Itemized modification records:
↓
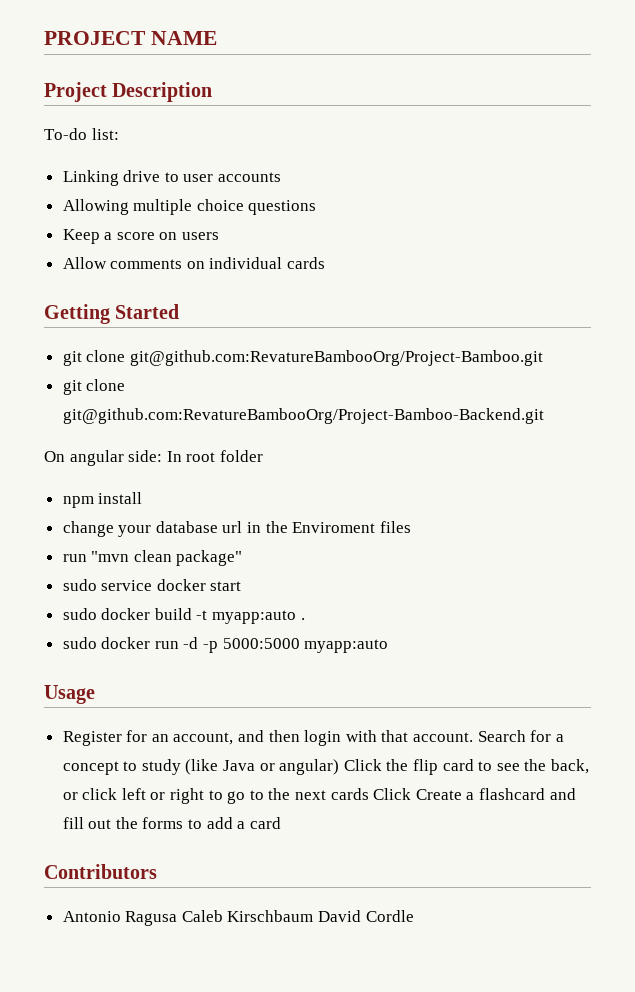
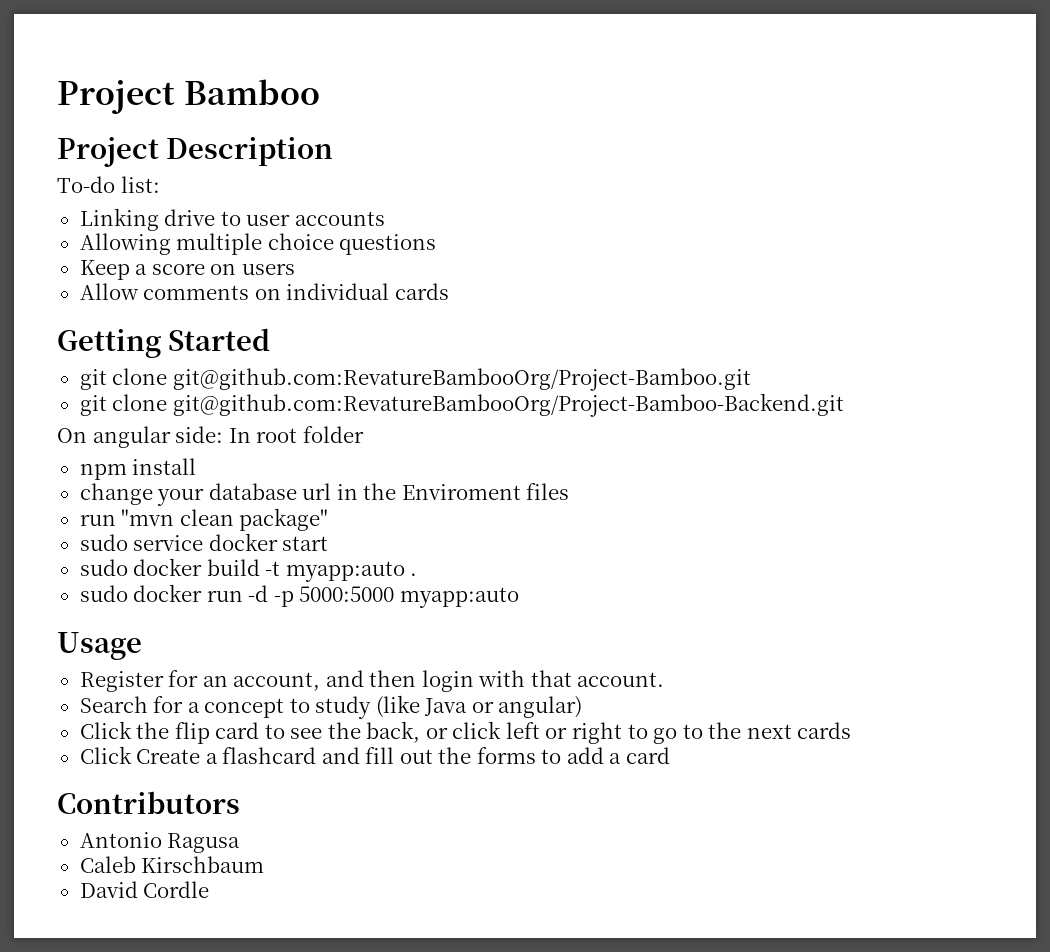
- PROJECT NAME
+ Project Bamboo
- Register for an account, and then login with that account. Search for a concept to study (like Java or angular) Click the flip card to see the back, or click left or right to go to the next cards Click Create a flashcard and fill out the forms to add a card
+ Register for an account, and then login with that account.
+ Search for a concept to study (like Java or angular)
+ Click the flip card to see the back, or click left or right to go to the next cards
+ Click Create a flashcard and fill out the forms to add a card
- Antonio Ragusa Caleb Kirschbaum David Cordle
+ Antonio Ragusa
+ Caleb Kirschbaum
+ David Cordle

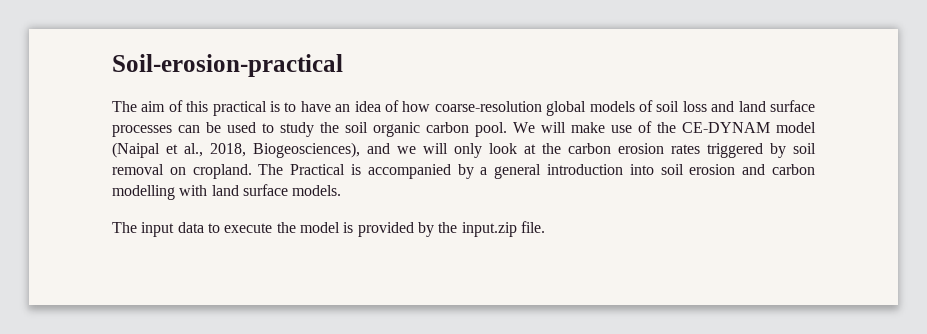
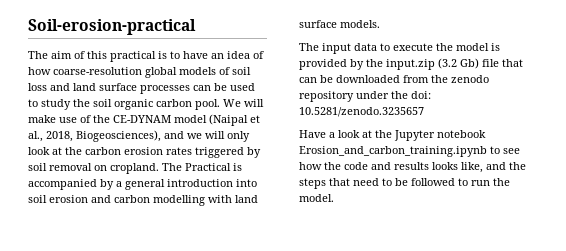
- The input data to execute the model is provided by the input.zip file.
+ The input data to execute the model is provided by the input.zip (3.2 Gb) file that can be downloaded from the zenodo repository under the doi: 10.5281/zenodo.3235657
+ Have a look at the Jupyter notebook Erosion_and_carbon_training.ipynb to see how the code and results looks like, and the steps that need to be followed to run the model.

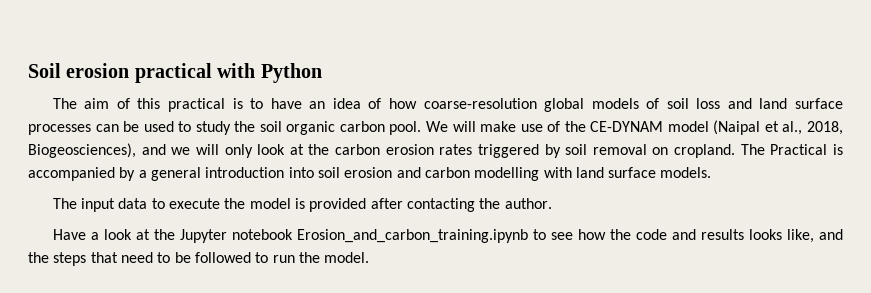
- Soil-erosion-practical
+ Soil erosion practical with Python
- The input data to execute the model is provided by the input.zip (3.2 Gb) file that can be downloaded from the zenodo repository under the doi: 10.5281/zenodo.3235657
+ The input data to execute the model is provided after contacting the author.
↑
● Brief: Copy every line above that includes the string "data".

● Response to the exercise:
- The input data to execute the model is provided by the input.zip file.
+ The input data to execute the model is provided by the input.zip (3.2 Gb) file that can be downloaded from the zenodo repository under the doi: 10.5281/zenodo.3235657
- The input data to execute the model is provided by the input.zip (3.2 Gb) file that can be downloaded from the zenodo repository under the doi: 10.5281/zenodo.3235657
+ The input data to execute the model is provided after contacting the author.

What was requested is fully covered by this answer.